As atividades operacionais estão a cargo da Subsecretaria de Segurança Prisional e são executadas por Agentes Penitenciários da própria Unidade e, principalmente, pelos Agentes Penitenciários integrantes do Comando de Operações Especiais da SEAP (COPE).

Dentre as atividades operacionais, destaca-se a realização de vistoria em todas as celas pelo COPE, observando-se as determinações legais que regem a matéria.

Dentre as atividades administrativas e de atendimento ao preso, destacam-se a definição de fluxos internos e procedimentais, a coleta de informações a respeito das condições de infraestrutura predial, fortalecimento de ações voltadas para a ressocialização do preso e melhores condições de trabalho para os servidores.

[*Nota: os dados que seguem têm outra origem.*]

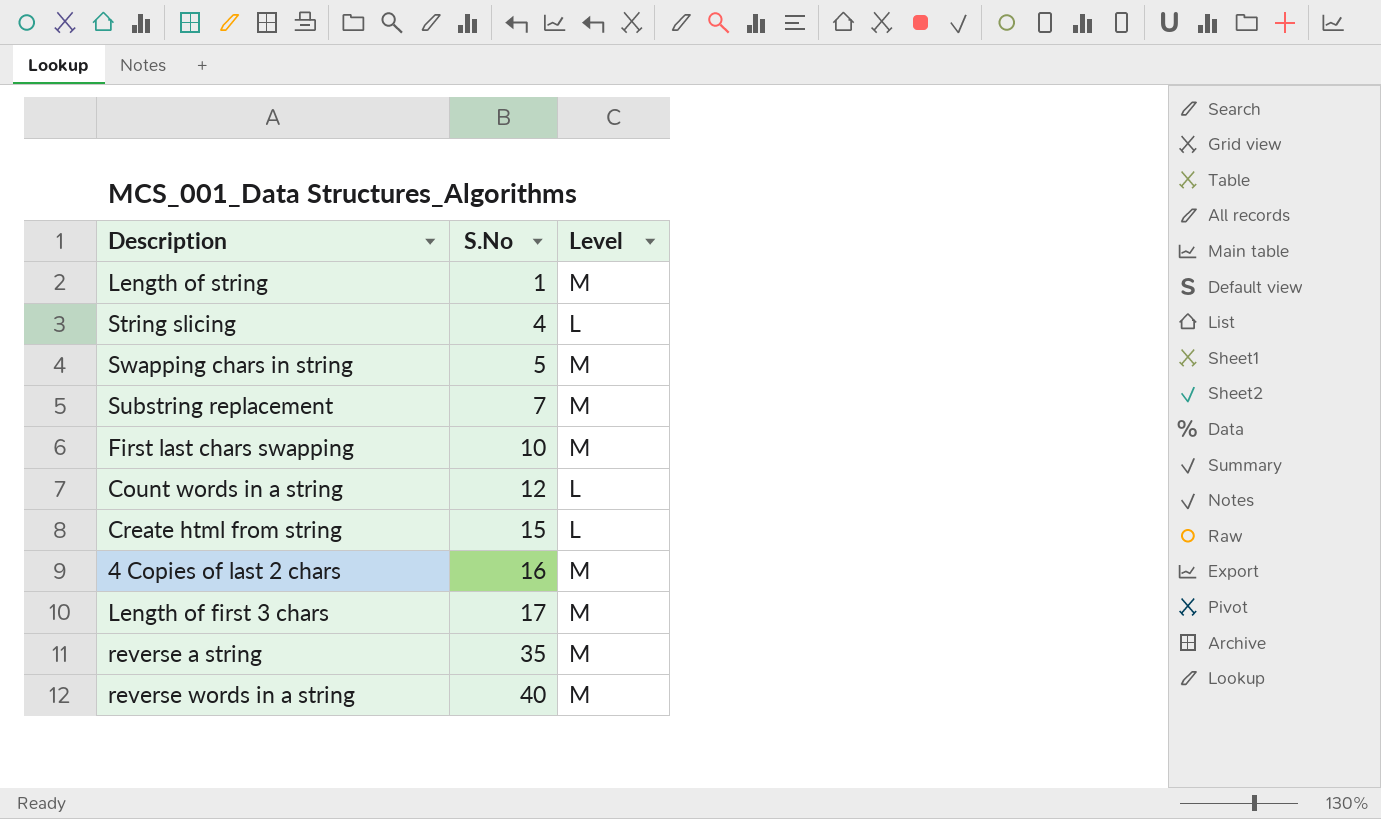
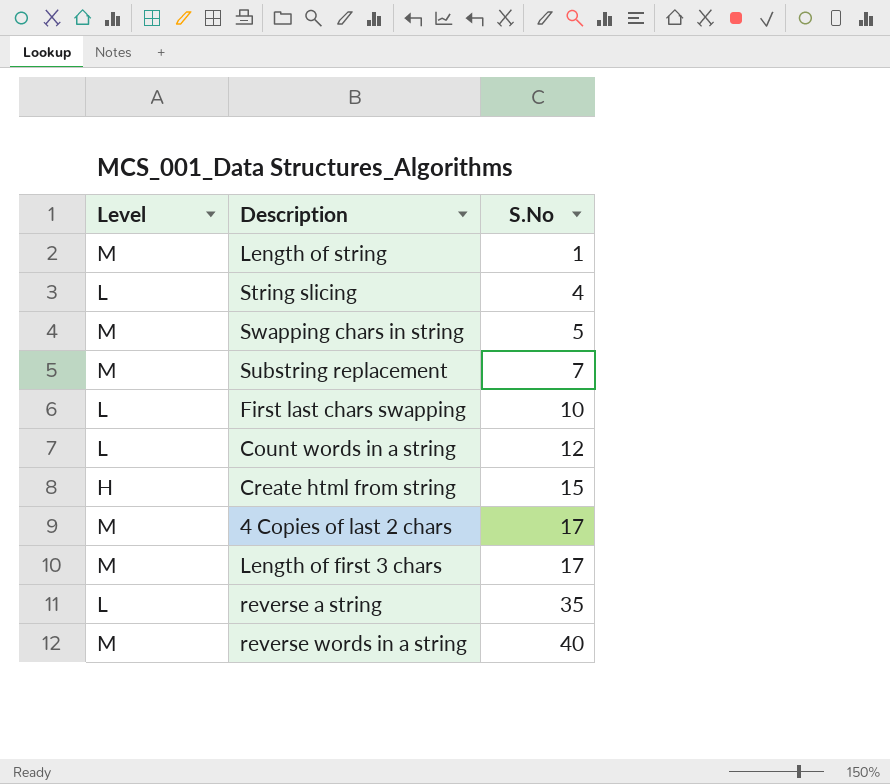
column Level | position: 3 -> 1
First last chars swapping | Level: M -> L
Create html from string | Level: L -> H
4 Copies of last 2 chars | S.No: 16 -> 17
reverse a string | Level: M -> L

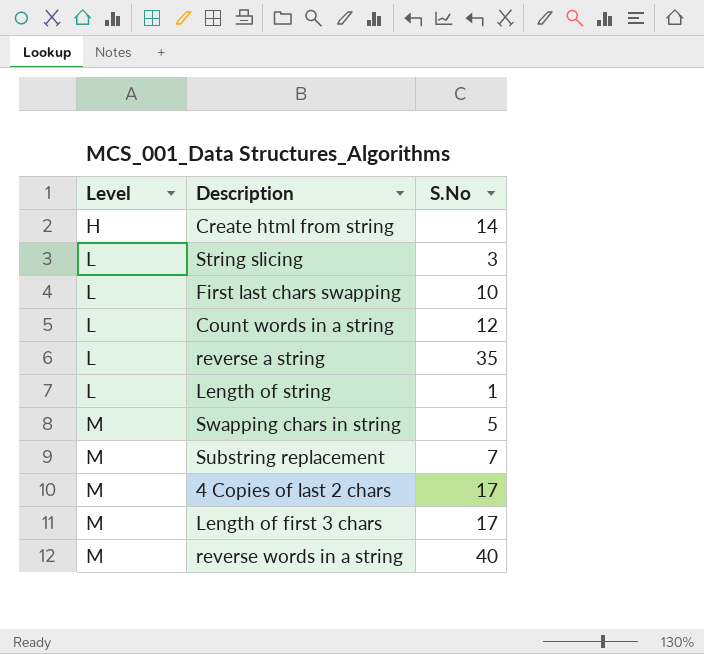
row order: S.No ascending -> Level ascending
Create html from string | S.No: 15 -> 14
String slicing | S.No: 4 -> 3
Length of string | Level: M -> L

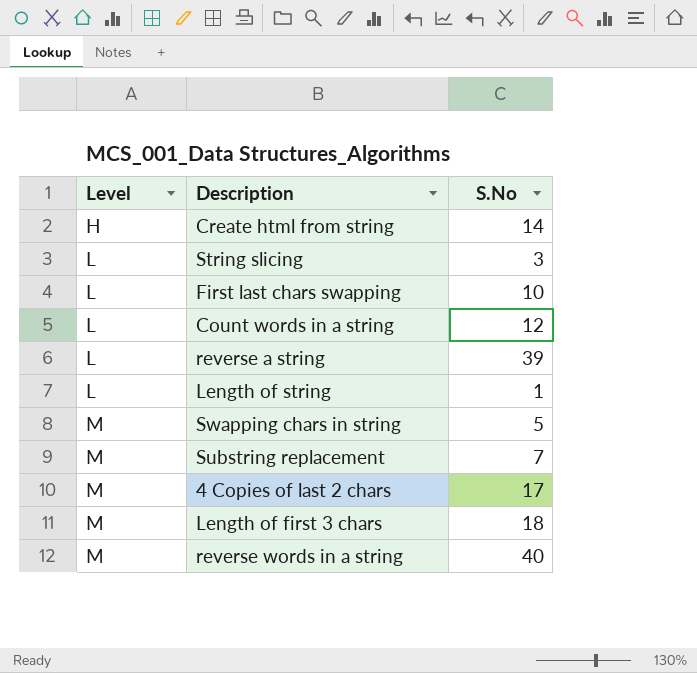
reverse a string | S.No: 35 -> 39
Length of first 3 chars | S.No: 17 -> 18

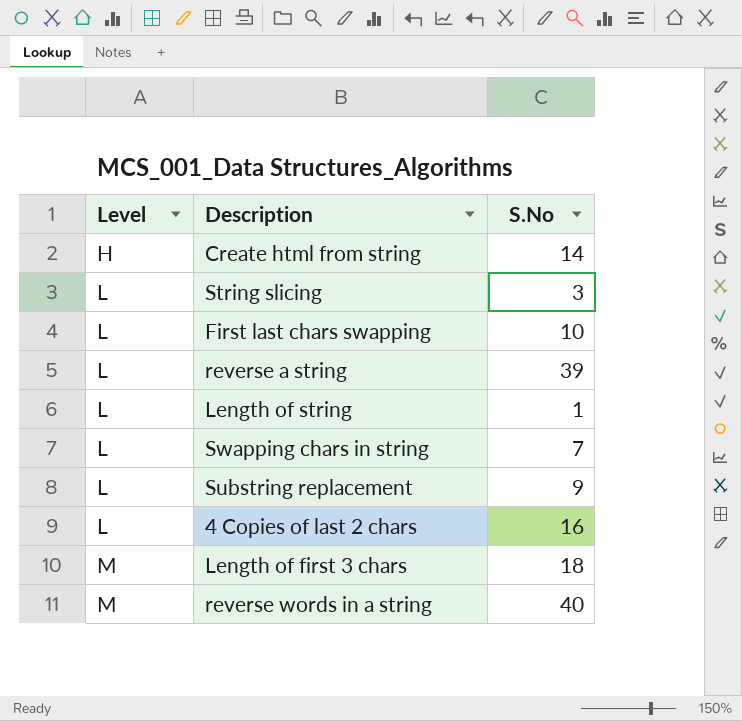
row Count words in a string: L | 12 -> none
Swapping chars in string | Level: M -> L
Swapping chars in string | S.No: 5 -> 7
Substring replacement | Level: M -> L
Substring replacement | S.No: 7 -> 9
4 Copies of last 2 chars | Level: M -> L
4 Copies of last 2 chars | S.No: 17 -> 16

No que se refere às denúncias de possíveis procedimentos contrários à lei perpetrados contra presos, serão todas investigadas pela SEAP naquilo que lhe cabe, sem embargo das investigações pelos demais órgãos competentes naquilo que lhes diz respeito. O Governo de Minas, por intermédio da SEAP, não admite a prática de ações contrárias à lei dentro de suas Unidades Prisionais, quer seja da parte de seus servidores ou de presos.